Les gènes sont la forme de réplicateur qui domine le marathon de l’évolution depuis près de trois milliards d’années. Mais au cours du dernier battement de paupières des temps géologiques, ces brins de nucléotides ont été distancés par les organisateurs immatériels appelés mèmes. Parmi les mèmes les plus puissants se trouvent les visions des choses invisibles. Comme les gènes, les mèmes n’opèrent pas en solo, mais s’imbriquent dans les mosaïques qui forment les visions du monde.
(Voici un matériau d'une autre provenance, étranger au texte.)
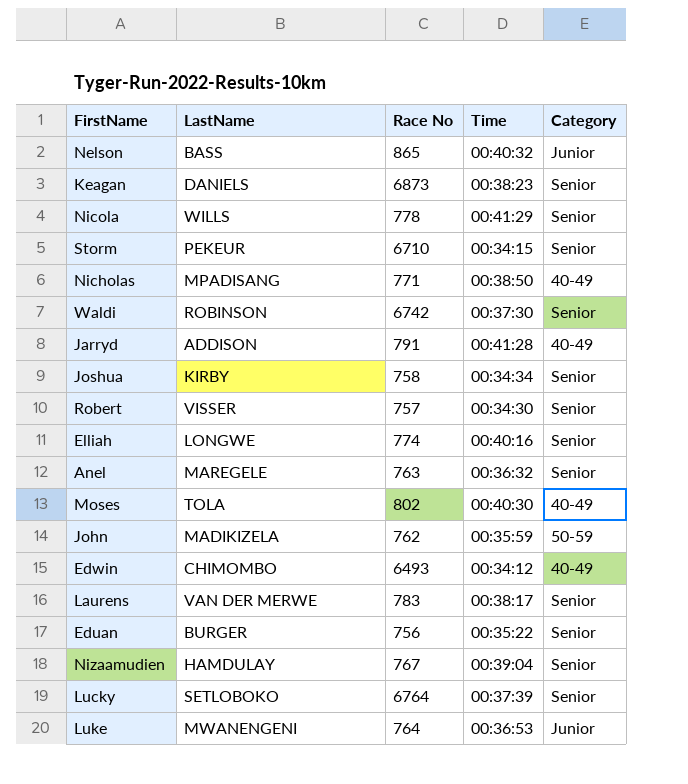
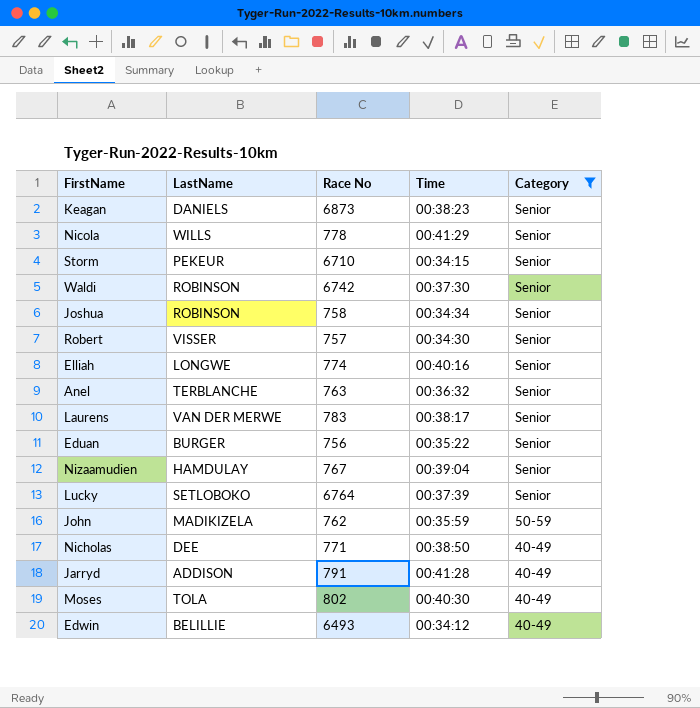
filter: none -> Category != Junior
row order: none -> Category descending
Joshua | LastName: KIRBY -> ROBINSON
Anel | LastName: MAREGELE -> TERBLANCHE
Nicholas | LastName: MPADISANG -> DEE
Edwin | LastName: CHIMOMBO -> BELILLIE

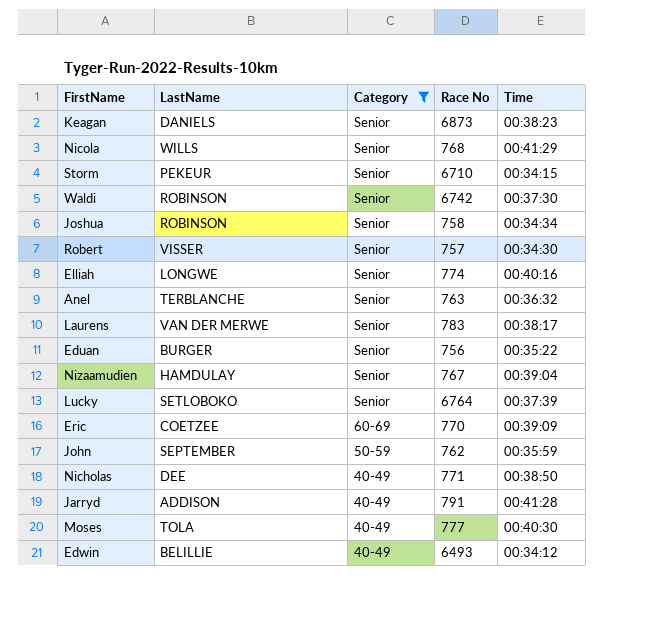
column Category | position: 5 -> 3
Nicola | Race No: 778 -> 768
row Eric: none -> COETZEE | 60-69 | 770 | 00:39:09
John | LastName: MADIKIZELA -> SEPTEMBER
Moses | Race No: 802 -> 777

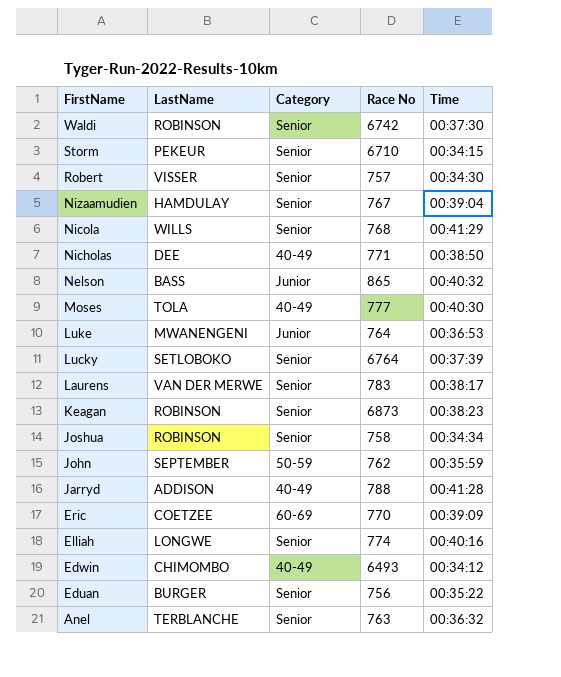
filter: Category != Junior -> none
row order: Category descending -> FirstName descending
Keagan | LastName: DANIELS -> ROBINSON
Jarryd | Race No: 791 -> 788
Edwin | LastName: BELILLIE -> CHIMOMBO

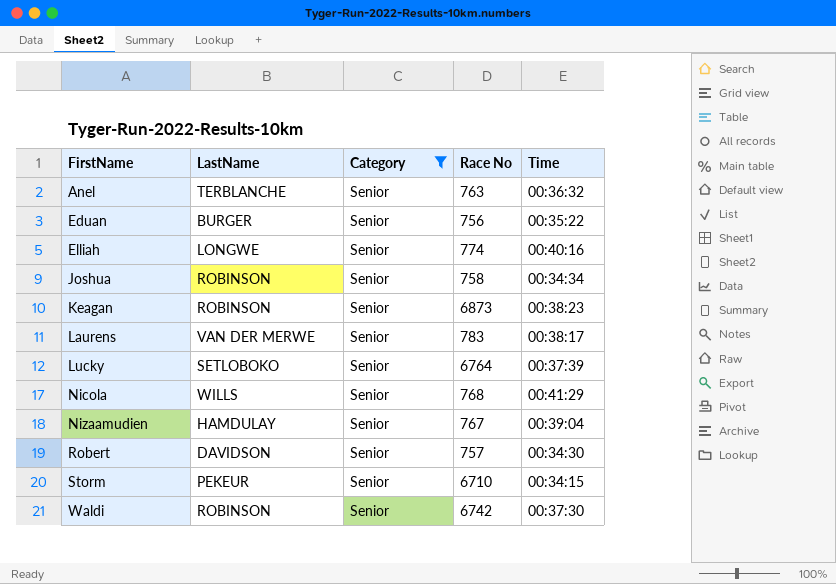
filter: none -> Category = Senior
row order: FirstName descending -> FirstName ascending
Robert | LastName: VISSER -> DAVIDSON

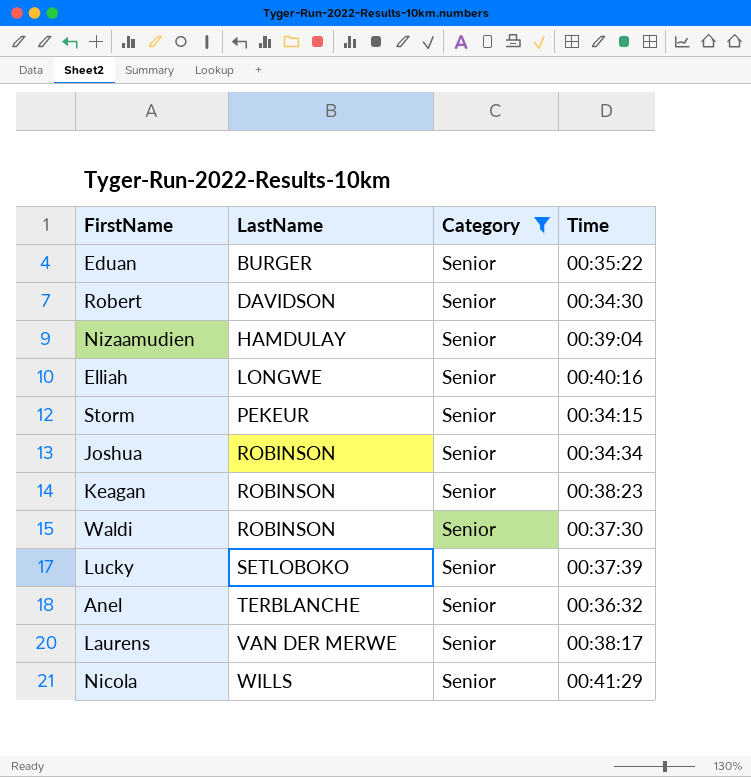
row order: FirstName ascending -> LastName ascending
column Race No | position: 4 -> none

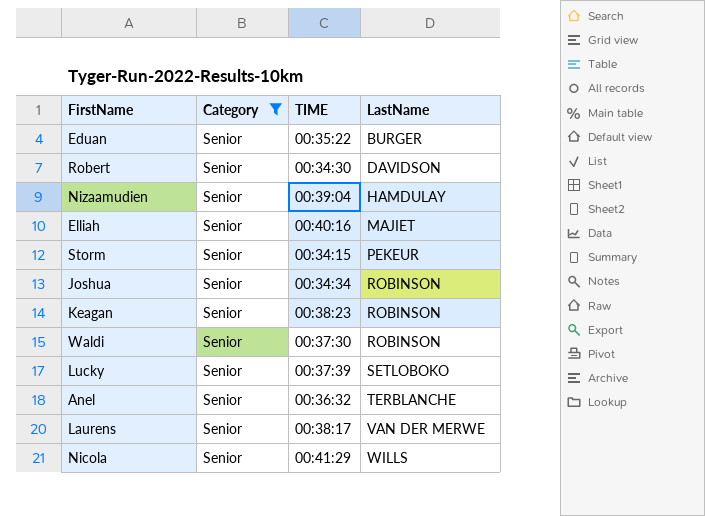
column name: Time -> TIME
column LastName | position: 2 -> 4
Elliah | LastName: LONGWE -> MAJIET

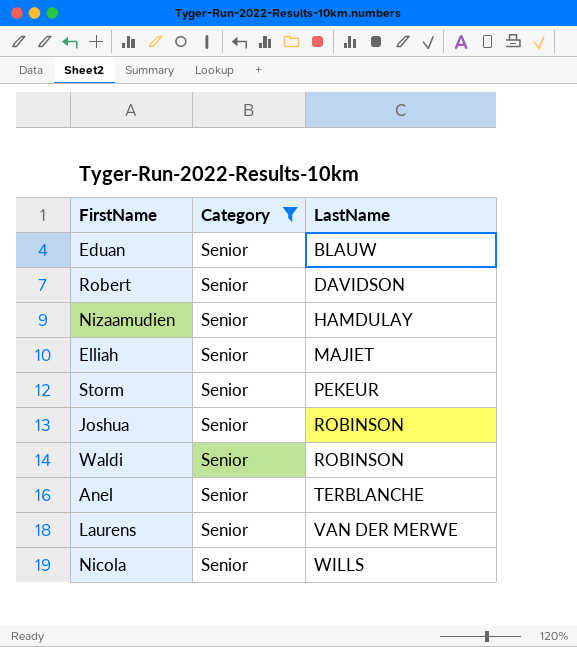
column TIME | position: 3 -> none
row Keagan: Senior | 00:38:23 | ROBINSON -> none
row Lucky: Senior | 00:37:39 | SETLOBOKO -> none
Eduan | LastName: BURGER -> BLAUW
La vision du monde propre à une culture est généralement un vaste réseau de métaphores commençant avec la création de l’univers, et destiné à répondre à tous les mystères de la vie. Ce diagramme du cosmos est un outil avec lequel nous fouillons le cœur de notre environnement, un outil qui crée d’étranges produits dérivés. Il offre une illusion de contrôle, l’illusion qui transforme notre système immunitaire et notre esprit. La vision du monde confère aussi le pouvoir à ceux qui proclament en être les gardiens : les sorciers, les médecins, les scientifiques et les prêtres. Elle permet aux puissants de rassembler un organisme social. Pourtant, l’image de l’univers visible propre à une culture, son groupe de mèmes doté d’une force unificatrice, accomplit autre chose. Même si elle est criblée d’erreurs bizarres et d’imagerie risible, une vision de l’invisible produit de petits fragments de réelle maîtrise. Les images du monde invisible permirent à l’Église médiévale de défier l’Empire Européen, aux Indiens d’avoir une économie prospère et à Colomb de traverser l’Océan.